Devin Nunes
About Devin Nunes
Devin G. Nunes, 51, is Chief Executive Officer of Trump Media & Technology Group (DJT), Director since 2022, and Chairman since April 1, 2024; he holds a B.S. in Agricultural Business and an M.S. in Agriculture from Cal Poly San Luis Obispo . He became CEO effective January 2, 2022 under an employment agreement; 2024 “pay vs performance” shows compensation actually paid to the PEO of $47.6M, Company TSR value of $227.33 (from a $100 base on 12/31/2022), and a 2024 net loss of $400,865K .
Past Roles
| Organization | Role | Years | Strategic impact |
|---|---|---|---|
| U.S. House of Representatives | Representative; Republican leader/former Chair of House Permanent Select Committee on Intelligence; senior Republican on Ways and Means; leader of Ways and Means Health Subcommittee | 2003–2022 | Led tax reform provision enabling same-year expensing; championed telemedicine; recognized for oversight of intelligence and governance issues; awarded Presidential Medal of Freedom (2021) . |
External Roles
| Organization | Role | Start date | Notes |
|---|---|---|---|
| President’s Intelligence Advisory Board | Chair | Feb 2025 | Appointed in 2024; Chair since Feb 2025 . |
Fixed Compensation
| Item | Detail |
|---|---|
| Base salary (agreement) | $750,000, increasing to $1,000,000 effective second anniversary of Jan 2, 2022 (i.e., 2024) . |
| Severance | If terminated without cause/for good reason: accrued obligations + 6 months of base salary . |
| Retention bonus (business combination) | $600,000 lump sum within 30 days after Closing; added via 2024 amendment and confirmed in employment agreement amendment . |
| Perquisites / tax gross‑ups (pre‑closing disclosure) | Private TMTG disclosed no tax gross‑ups and no perquisites beyond standard benefits for NEOs (context from pre‑combination S‑1) . |
Multi‑year cash pay (from Summary Compensation Table):
| Year | Salary ($) | Bonus ($) | All Other Compensation ($) | Total ($) |
|---|---|---|---|---|
| 2024 | 1,000,000 | 600,000 | 1,150,000 (promissory note face value converted to stock; grant‑date FV of shares) | 46,883,031 |
| 2023 | 750,000 | — | — | 750,000 |
Performance Compensation
Cash/transaction incentives:
| Metric/trigger | Target | Actual payout | Vesting |
|---|---|---|---|
| Business combination (Closing) retention bonus | $600,000 | $600,000 paid in 2024 upon Closing | Lump sum within 30 days after Closing . |
Equity awards:
| Grant date | Type | Shares granted (#) | Grant‑date fair value ($) | Vesting detail | Fully vested by |
|---|---|---|---|---|---|
| Nov 5, 2024 | RSUs | 1,300,325 | 44,133,031 | 25% on Dec 25, 2024; remaining 75% in 9 equal quarterly installments subject to continued service | Mar 25, 2027 |
Notes:
- The 2024 RSUs are time‑based; no performance metric weighting disclosed for Nunes’ equity awards or annual bonus plan (“if any,” Board discretion) .

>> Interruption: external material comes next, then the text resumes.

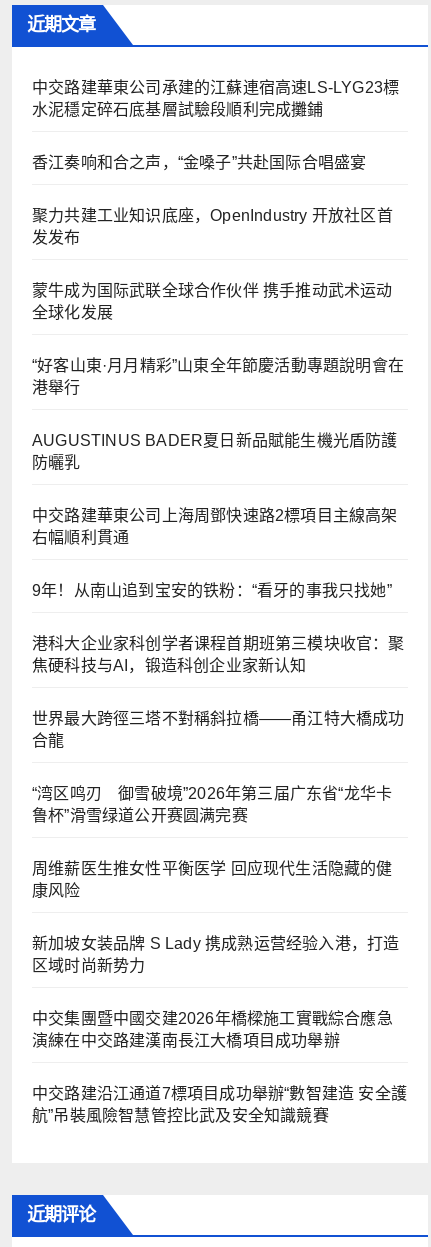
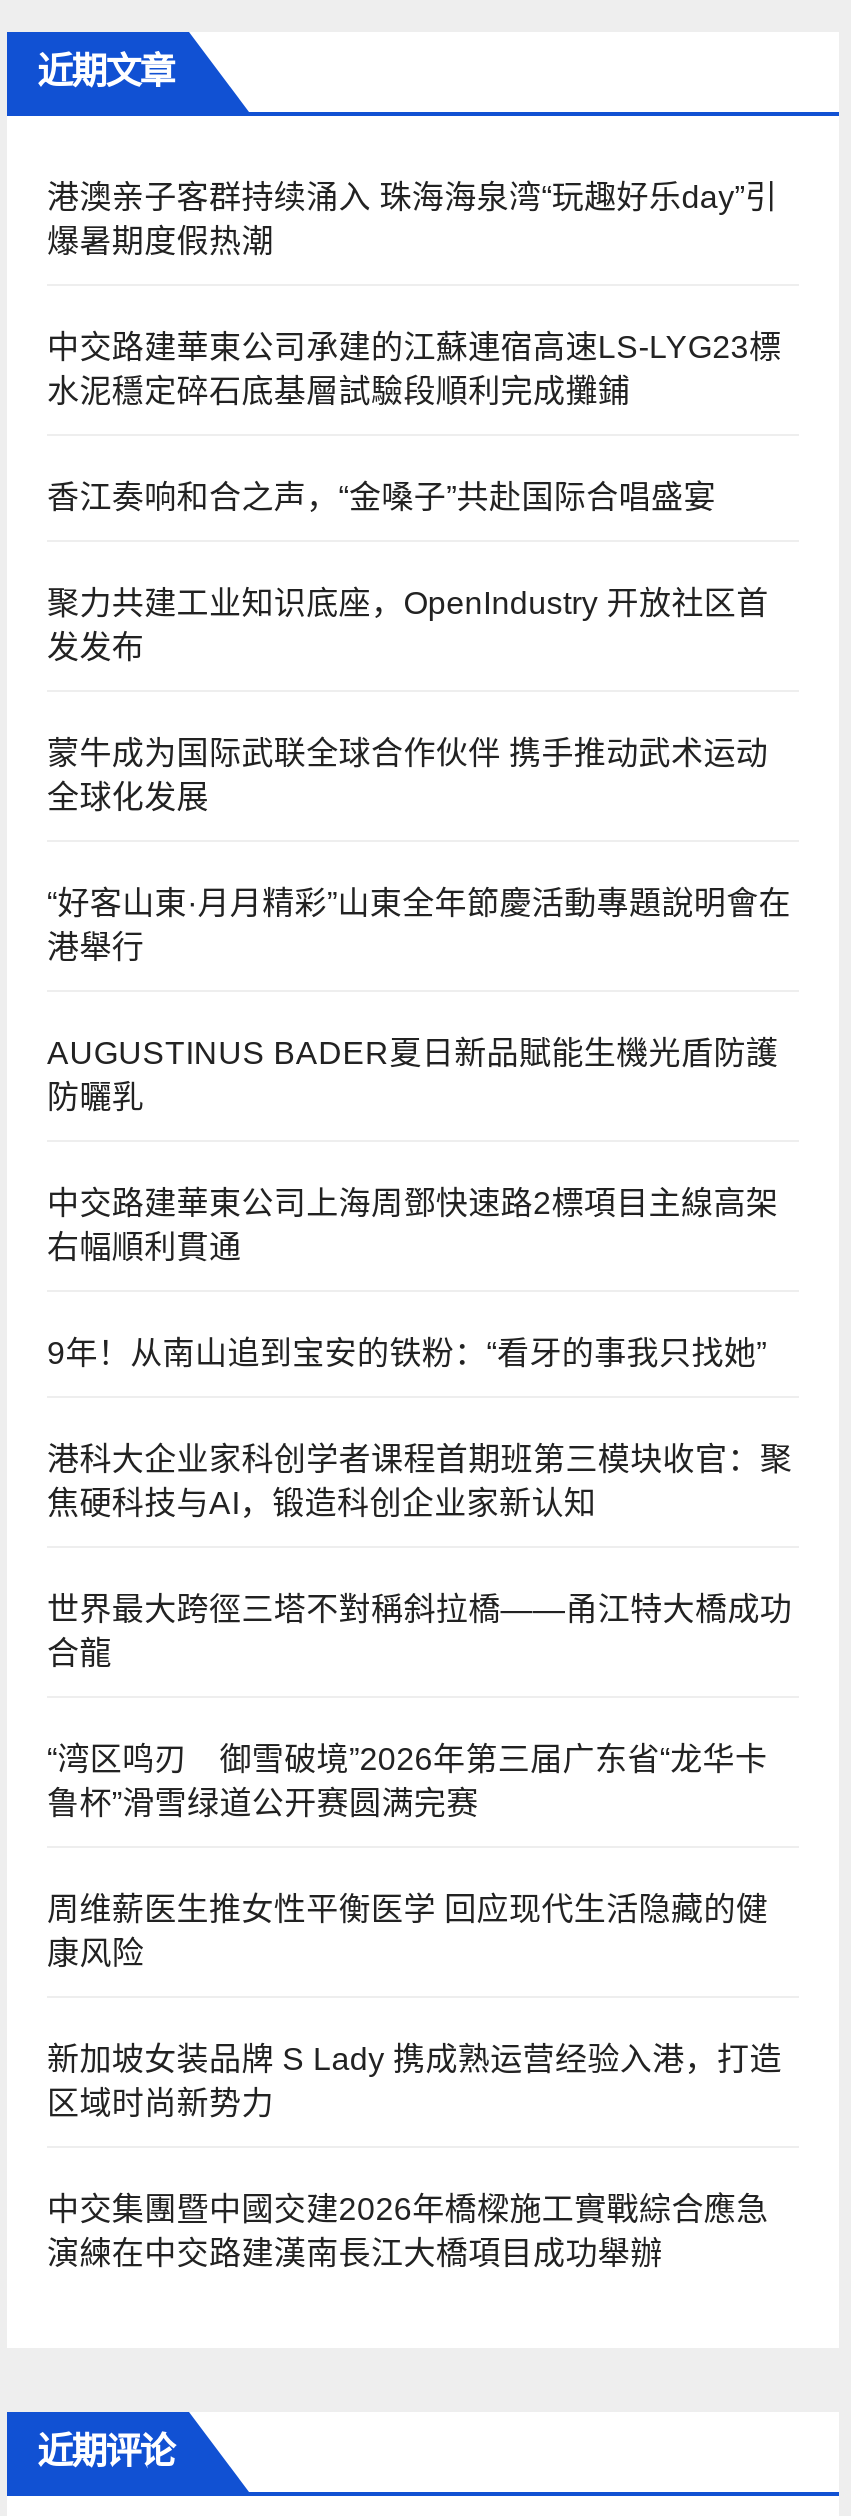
none -> [47,180,777,258] 港澳亲子客群持续涌入 珠海海泉湾“玩趣好乐day”引 | 爆暑期度假热潮
moved [32,79,405,1049] -> [47,330,792,2270]: 中交路建華東公司承建的江蘇連宿高速LS-LYG23標 | 水泥穩定碎石底基層試驗段順利完成攤鋪 | 香江奏响和合之声，“金嗓子”共赴国际合唱盛宴 | ... | 中交集團暨中國交建2026年橋樑施工實戰綜合應急 | 演練在中交路建漢南長江大橋項目成功舉辦
[32,1085,407,1124] 中交路建沿江通道7標項目成功舉辦“數智建造 安全護 | 航”吊裝風險智慧管控比武及安全知識競賽 -> none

- No option awards are listed for Mr. Nunes in the 2024 Summary Compensation Table .
Equity Ownership & Alignment
Beneficial ownership (as of Feb 20, 2025 / Mar 11, 2025; asterisk denotes <1%):
| Holder | Total shares | % outstanding | Breakdown |
|---|---|---|---|
| Devin G. Nunes | 1,208,188 | <1% | 87,154 unrestricted; 145,790 restricted; 975,244 unvested RSUs |
Outstanding unvested RSUs and market value (year‑end):
| As of | Unvested RSUs (#) | Reference price ($/sh) | Market value ($) |
|---|---|---|---|
| Dec 31, 2024 | 975,244 | 34.10 | 33,255,820 |
Vesting cadence and selling pressure indicators:
- RSU vesting: 25% vested Dec 25, 2024; remainder vests quarterly (9 tranches) through Mar 25, 2027, creating a steady supply of potential stock deliveries .
- Lock‑up: Nunes entered a lock‑up at Closing (Mar 25, 2024) restricting transfers until the earliest of (i) six months after Closing, (ii) after day 150 when price ≥$12 for 20 of 30 trading days, or (iii) a qualifying M&A transaction; similar restrictions exist in the Amended Charter .
- Piggyback registration: Under a later 2025 agreement, Nunes is deemed to request inclusion of all of his registrable securities in Piggyback Registrations unless he opts out, facilitating potential liquidity in shelf/underwritten deals .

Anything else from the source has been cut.